須田景凪(以下、須田):自分のキャリアはここから始まりました。投稿したのは2013年の4月でしたが、その年の2月頃にパソコンと作曲のソフト、ギターとボーカロイドを一気に購入して、ひたすらのめり込んで作った曲です。それまではドラムをずっとやっていたのですが、作曲やDTMの経験はなかったので、ネットなどでやり方を一つ一つ調べながら作っていって。DTMってプログラミングとかに近いと思うんですけど、自分はそういう細かい作業が好きなので、最初はゲーム感覚でやっていましたね。

ーー歌詞は他者との関係性がモチーフになっていて、須田さんの楽曲に一貫して感じられるテーマが、この時点ですでに存在しているように思います。

須田:根底の部分は何も変わってないと、今聴いても思いますね。ただ、別に人との関係性をテーマに曲を書こうと考えていたわけではなく、自然に出てきた言葉が結果としてそうなっていました。この頃は音楽で生活しようなんて考えてなかったし、自分の気持ちのアウトプットの場として活動していただけなので。最初に作った曲ですし、いまだに聴いてくれている人が結構いて、思い入れの強い曲です。

ーー3曲目の「花瓶に触れた」(2016年)は、今やバルーン楽曲の代名詞となっているv flowerを用いた最初期の楽曲になります。

須田:この曲は当時の自分からしたらすごく聴いてもらえて、これを入り口にたくさんの方に知ってもらったので、キャリアの一部を担ってくれたお気に入りの一曲です。同時にこの時期、初めてボーマス(「THE VOC@LOiD M@STER」)という、自分でCDを手売りするイベントに何度か出展して、自分の音楽を聴いてくれる人を目の前にする機会があったので、リアルに聴いてくれる人がいることをより意識するようになりました。

ーーこの曲はパーカッション系の鳴り物の扱いがユニークで、そういったリズムアプローチの面白さは、須田さんの楽曲全体に感じるところです。

須田:自分の人生で一番長いことやっていた楽器がドラムだったし、リズムはすべての楽曲の軸にあるものなので。曲を作るときはまずドラムから作りますし、どの曲もドラムが一番こだわっているかもしれません。

「シャルル」のヒットは「いまだにちょっと他人事」

ーーそして須田さんのキャリアにおいて欠かすことのできない楽曲が「シャルル」(2016年)。「歌ってみた」動画やカラオケなどでも人気を集める、今やボカロシーンの枠を超えて広く愛されている楽曲です。
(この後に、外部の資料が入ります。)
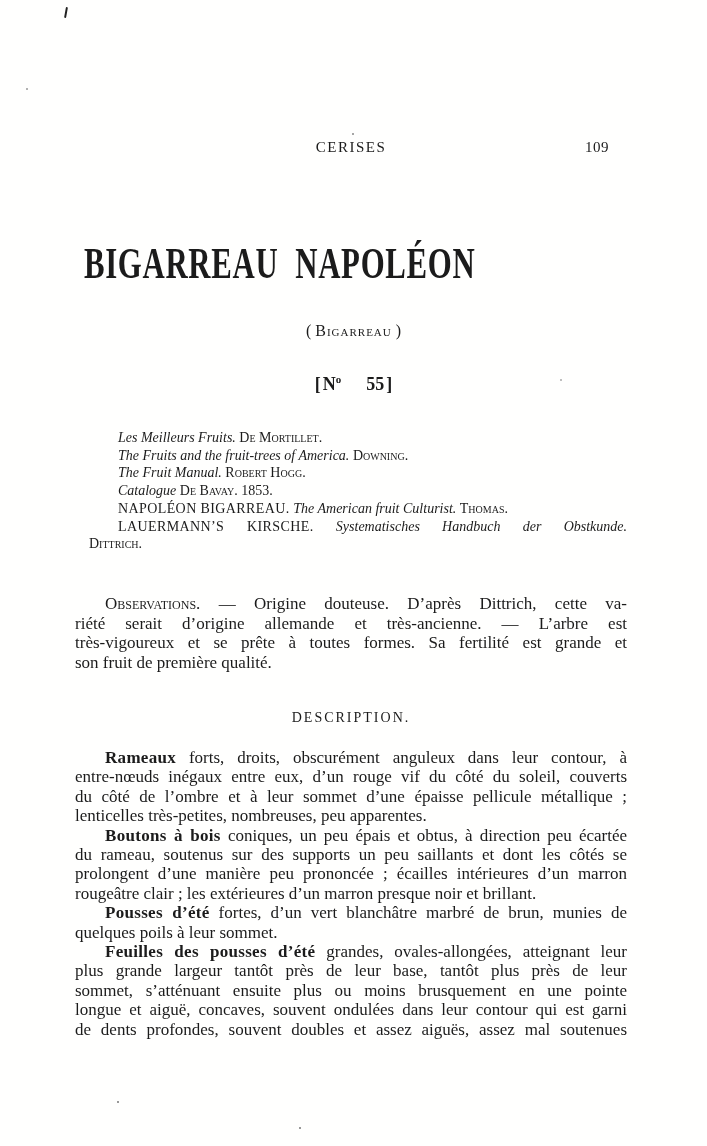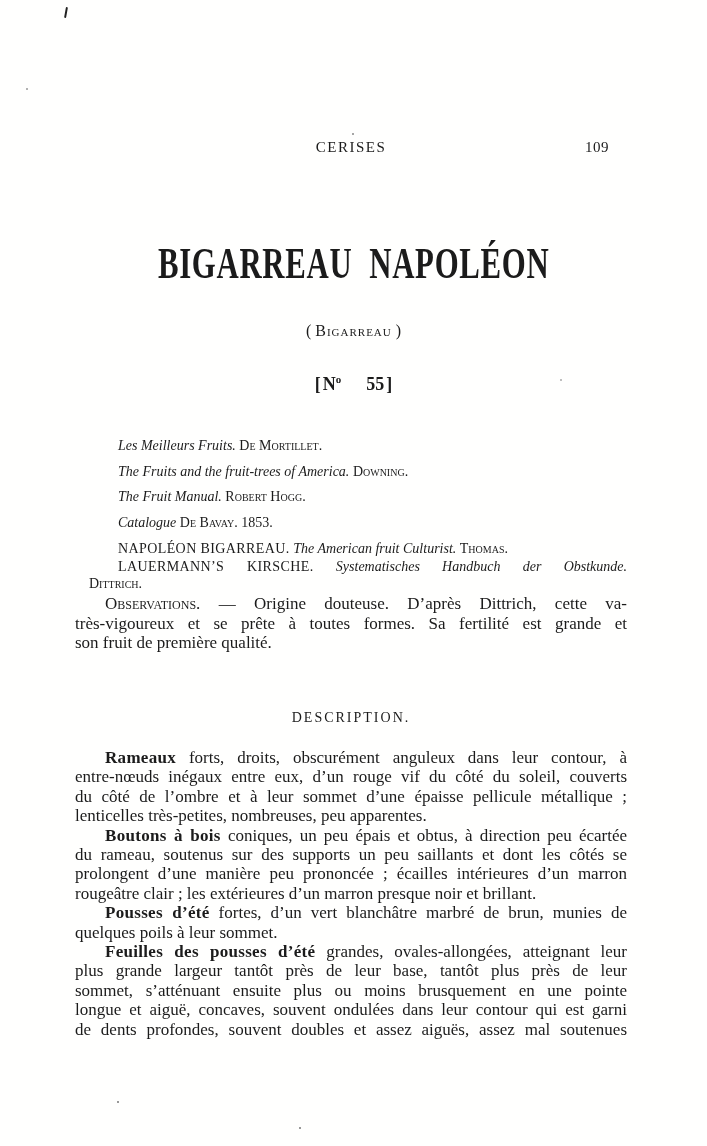--- a/index.html
+++ b/index.html
@@ -19,7 +19,7 @@
   .page-number { position: absolute; top: 0; right: 18px; letter-spacing: 0.5px; }
 
   
-  .main-title { position: absolute; top: 238px; left: 0; width: 707px; text-align: center; }
+  .main-title { position: absolute; top: 238px; left: 0; width: 707px; text-align: left; }
   .main-title-inner {
     display: inline-block;
     font-size: 44px;

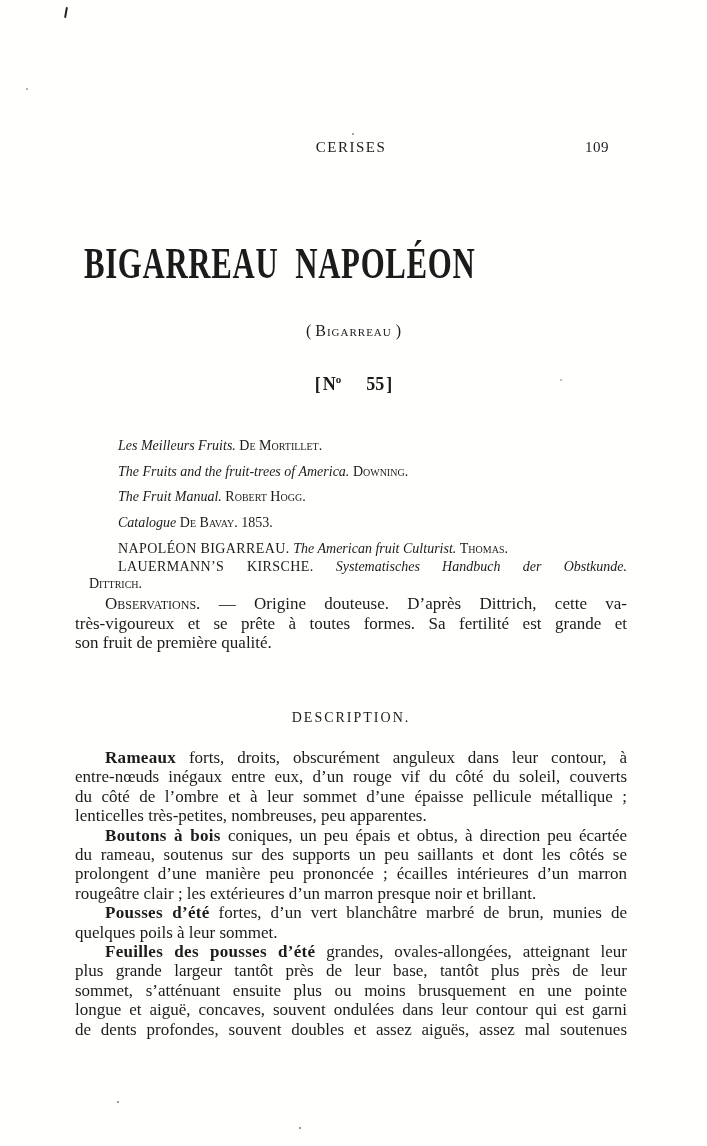--- a/index.html
+++ b/index.html
@@ -49,7 +49,7 @@
 
   
   .bibliography { position: absolute; top: 429px; left: 89px; width: 538px; font-size: 14px; line-height: 17.7px; }
-  .bib-entry { text-indent: 29px; margin-top: 8px; }
+  .bib-entry { text-indent: 29px; }
   .bib-wrap-line { text-indent: 29px; text-align: justify; text-align-last: justify; }
   .bib-cont { text-indent: 0; }
   .bib-name { letter-spacing: 0.4px; }

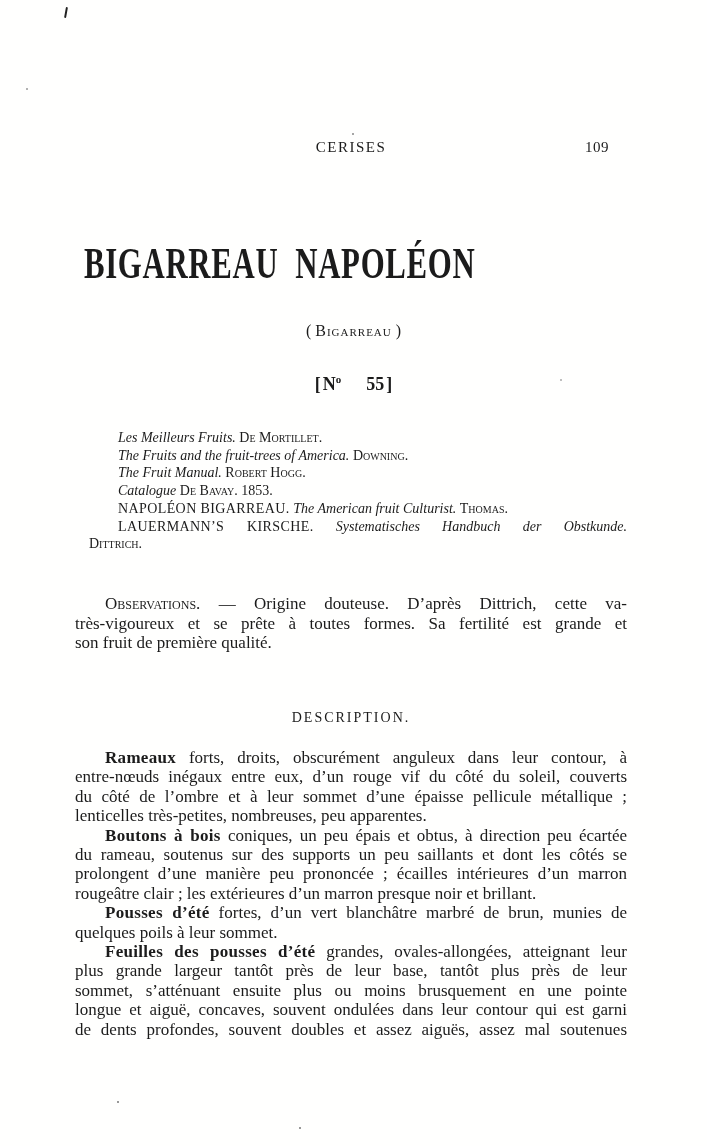--- a/index.html
+++ b/index.html
@@ -142,6 +142,7 @@
       <span class="lead-sc">Observations.</span>
       <span>— Origine douteuse. D’après Dittrich, cette va-</span>
     </div>
+    <div class="line">riété serait d’origine allemande et très-ancienne. — L’arbre est</div>
     <div class="line">très-vigoureux et se prête à toutes formes. Sa fertilité est grande et</div>
     <div class="line final">son fruit de première qualité.</div>
   </div>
須田:やはり「シャルル」で自分のことを知ってくれた方が何十万人といて、ものすごく広がりが生まれた楽曲なんですけど、逆に言うと、いまだにちょっと他人事みたいなところがあって。この頃は、自分の曲を聴いてくれる人が増えるにつれて、自分が作りたいものを作ってるのか、よりたくさんの人に聴いてもらえる楽曲を作っているのか、そのバランスがすごく曖昧になっていたんです。自分は音楽で食べていくことを真面目に考えていないくせに、聴かれるものを意識して作り続けるのも、感触として気持ち悪いなと思って。

ーーたしかに自分自身に対してあまり誠実ではないかもしれません。

須田:そうそう。なので一回、人に聴かれるとかというより、自分の中にあるものを忠実にアウトプットしようと思って書いたのがこの曲だったので、それが結果としてたくさんの人に聴いてもらえたことが嬉しかったし、好きなものを作っていいんだなっていう実感になったというか。もちろんそれまでも自由にやっていたんですけど、本当に自由にやっていいと許された感覚があって。自分の考えを変えてくれた曲でもあります。

ーー今回のプレイリストでは、ボカロではなくご自身が歌唱したバージョン「シャルル(self cover)」を選んでいますが、それこそこの時期から、須田さんはセルフカバー動画も投稿するようになりました。

須田:自分は元々、歌う人間ではなくて、ドラマー時代もコーラスでさえやったことがなかったのですが、作曲を始めてから弾き語りで曲を作るようになって、歌うという行為自体が好きになっていったんです。それで少しずつ、自分で歌うようになって。それこそさっきの話の延長じゃないですけど、「シャルル」もやりたいからやるというか、今歌いたいからという気持ちで歌ったら、結果として自分が歌ったバージョンもたくさん聴かれたので、それは今の自分が歌う活動に繋がったと思います。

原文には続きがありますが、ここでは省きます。